List comprehension in R

Thomas Mailund
7 min readAug 13, 2017

First of all, my apologies for showing code examples as screenshots in this post. I couldn’t get Medium and Wordpress to show the code correctly. If you want to copy the actual code to play with it, you can get it here: https://github.com/mailund/dsl/blob/master/R/lcomp/lcomp.R

Right! To it!

If you are familiar with Python programming you will also be used to list comprehension. It is syntactic sugar you use to construct lists from other lists (or any structure you can iterate through in general). It isn’t actually an invention from Python — you have it in a lot of programming languages — but Python is probably the most used of these, so you are more likely to know it from there.

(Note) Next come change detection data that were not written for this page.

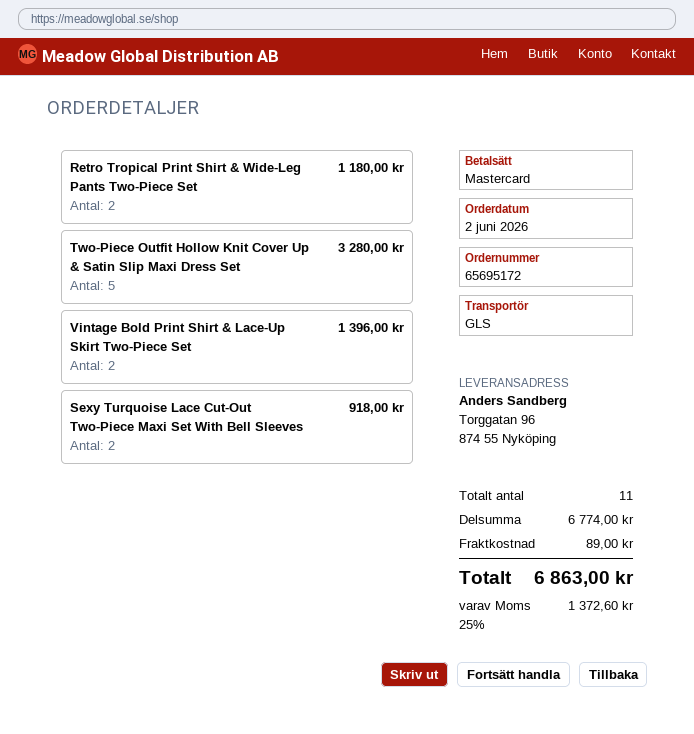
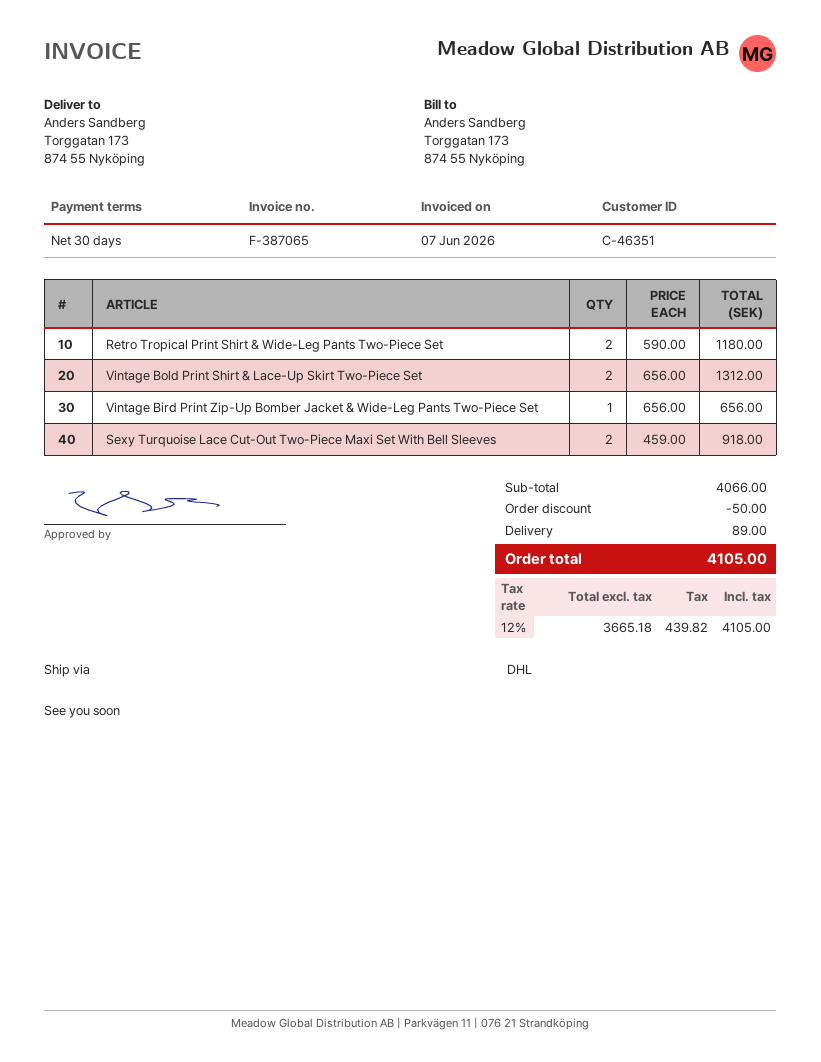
shipping method: GLS -> DHL
ship to: Torggatan 96, 874 55 Nyköping -> Torggatan 173, 874 55 Nyköping
Two‑Piece Outfit Hollow Knit Cover Up & Satin Slip Maxi Dress Set: 5 for 3280.00 -> none
Vintage Bold Print Shirt & Lace-Up Skirt Two-Piece Set: 2 for 1396.00 -> 2 for 1312.00
Vintage Bird Print Zip-Up Bomber Jacket & Wide-Leg Pants Two-Piece Set: none -> 1 for 656.00
subtotal: 6774.00 -> 4066.00
discount: none -> 50.00
tax: 25% = 1372.60 -> 12% = 439.82
total: 6863.00 -> 4105.00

List comprehension gives you syntactic sugar to write expressions that combine filtering and mapping. You can construct a list by evaluating an expression for each element in another list and combine it with a predicate that must be true for the element you want to include in the result. Using it, you can write algorithms very succinctly. For example, a quick sort in Python can be implemented in a few lines if you use list comprehension:

R doesn’t have list comprehension, but it does have excellent support for meta-programming that will let you add it if you write your own domain specific language — which will be the topic for one of my upcoming books.

I wanted to implement it as a test for what I want to write about, so I played around with it a bit over the weekend, and came up with a solution that lets me, at least, implement quick sort as simply as I can in Python:

If it works, and it does, it works like this:

Here’s a solution I came up with. It isn’t perfect, but it is a starting point for playing around with it:

I use the rlang package for it, rather than working with raw quotes and evals, but you could just as easily do that. I just want to use the excuse of writing the next book to get more familiar with that package and tidy eval, so that is what I use.

This implementation is a bit more general than Python’s list comprehension — I can handle more than one list and more than one predicate. I Python, you might think you can handle more than one list, but you’d be wrong. You can write expressions that involves more than one, but those are just nested versions of list comprehension. You get an outer product of the lists rather than an inner product. I get do that as well by nesting my solution, but I can handle more.

Anyway, let me walk you through my solution.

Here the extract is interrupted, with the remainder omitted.